# Balsa-CUBE: an Optimizing Back-End for the Balsa Synthesis System \*

Tiberiu Chelcea1, Steven M. Nowick1, Andrew Bardsley2, Doug Edwards2<sup>1</sup>Department of Computer Science<br/>Columbia University<sup>2</sup>Department of Computer Science<br/>University of Manchester<br/>{bardsley,doug}@cs.man.ac.uk

# Abstract

Several approaches have been proposed for the syntaxdirected compilation of asynchronous circuits from highlevel specification languages, such as Balsa [1] and Tangram [13, 10]. Both compilers have been successfully used in large real-world applications; however, in practice, these methods suffer from significant performance overheads due to their reliance on straightforward syntaxdirected translation.

This paper describes a new back-end optimizer (Balsa-CUBE, short for "Balsa-Columbia University Back-End") for an existing asynchronous CAD synthesis package, Balsa. The back-end incorporates several powerful transformations for the optimization of large-scale asynchronous systems. The transforms fall into two categories: peephole and resynthesis. Peephole optimizations replace existing configurations of components in a template-based fashion by other configurations of components. In contrast, resynthesis optimizations modify and resynthesize a collection of components in a non-template based fashion. To facilitate the application of these transforms, a new asynchronous component modeling language, called CH, is also introduced. All the proposed transforms are captured as simple language manipulation procedures in CH. The design flow includes an established tool for asynchronous controller synthesis, Minimalist [8], which synthesizes two-level logic implementations and includes a number of options for used design-space exploration, and an established synchronous technology-mapping tool, Synopsys Design Compiler [5]. Experimental results on several substantial design examples indicate system-level performance improvements of up to 54%.

# **1** Introduction

Several approaches have been proposed for compilation of asynchronous circuits from high-level specification languages. Hardware compilers such as Balsa [1] (from University of Manchester) and Tangram [13, 10] (from Philips Research Labs, and now used for commercial products) perform a syntax-directed compilation of high-level specifications into an intermediate representation using *handshake components*. These components are then directly mapped into VLSI circuits using a template-based approach. An *occam*-based compiler [2] and an alternative translation approach from Caltech [9] have also been proposed.

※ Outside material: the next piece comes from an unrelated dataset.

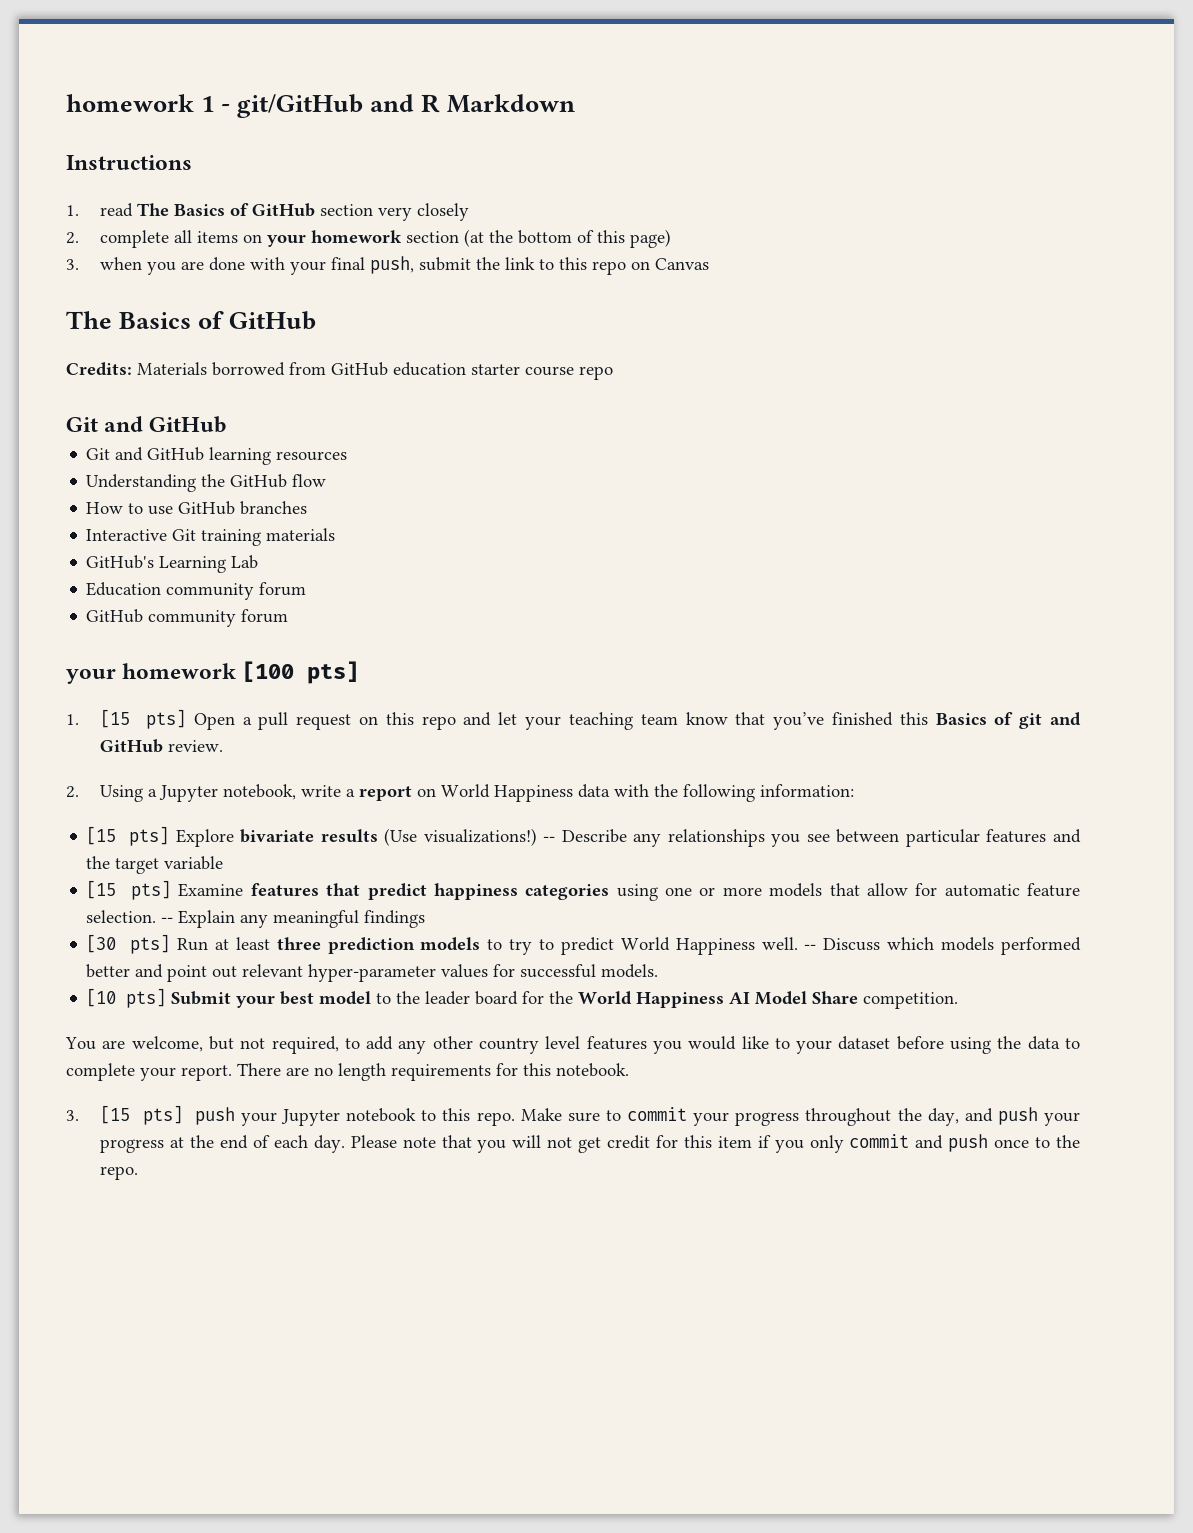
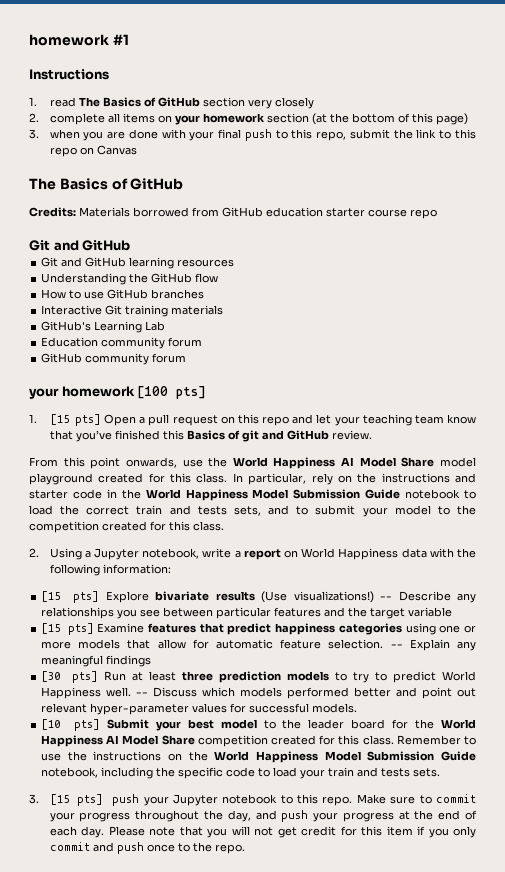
[66,94,576,118] homework 1 - git/GitHub and R Markdown -> [29,34,129,46] homework #1
[370,256,415,274] push, -> [244,129,347,141] push to this repo,
(224, 746) none -> [29,457,476,469] [29,473,477,485] [29,489,476,501] [29,505,476,517] [29,521,224,533] // From this point onwards, use the World Happiness AI Model Share model playground created for this class. In particular, rely on the instructions and starter code in the World Happiness Model Submission Guide notebook to load the correct train and tests sets, and to submit your model to the competition created for this class.
[863,992,959,1009] [65,1036,1081,1054] [66,1063,629,1081] competition. // You are welcome, but not required, to add any other country level features you would like to your dataset before using the data to complete your report. There are no length requirements for this notebook. -> [197,735,476,747] [41,751,477,763] [41,767,441,779] competition created for this class. Remember to use the instructions on the World Happiness Model Submission Guide notebook, including the specific code to load your train and tests sets.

Balsa and Tangram have been widely-used, but their syntax-directed translation methods introduce significant

performance overheads. While these synthesis styles have the advantage of "transparency" (the designer is controlling the final results from the high-level program), they also have the disadvantage of avoiding the use of powerful back-end transformations, except for a few limited peephole optimizations. The Caltech approach uses only localized resynthesis techniques (such as handshake reshuffling and "guard symmetrization"), which are not systematically applied or captured at a higher language level. In contrast, this paper presents a much wider-ranging and more powerful set of transformations for the optimization of asynchronous systems.

This paper presents a new automated, optimizing backend ("Balsa-CUBE"), integrated in the Balsa synthesis system [1]. The back-end also includes the Minimalist CAD package [8] for burst-mode controller synthesis, and the Synopsys' Design Compiler for technology mapping. The back-end includes a complete hazard verifier, which verifies top-level controller specifications against the final technology-mapped implementation, based on 9-value hazard simulation [7]. The integrated design flow was applied to several substantial asynchronous design examples. Pre-layout back-annotated Verilog simulations on technology-mapped implementations indicate up to 54% speed improvement over the unoptimized implementations. The proposed back-end is the first integrated asynchronous design flow for large-scale systems which incorporates a significant number of powerful optimizing transforms.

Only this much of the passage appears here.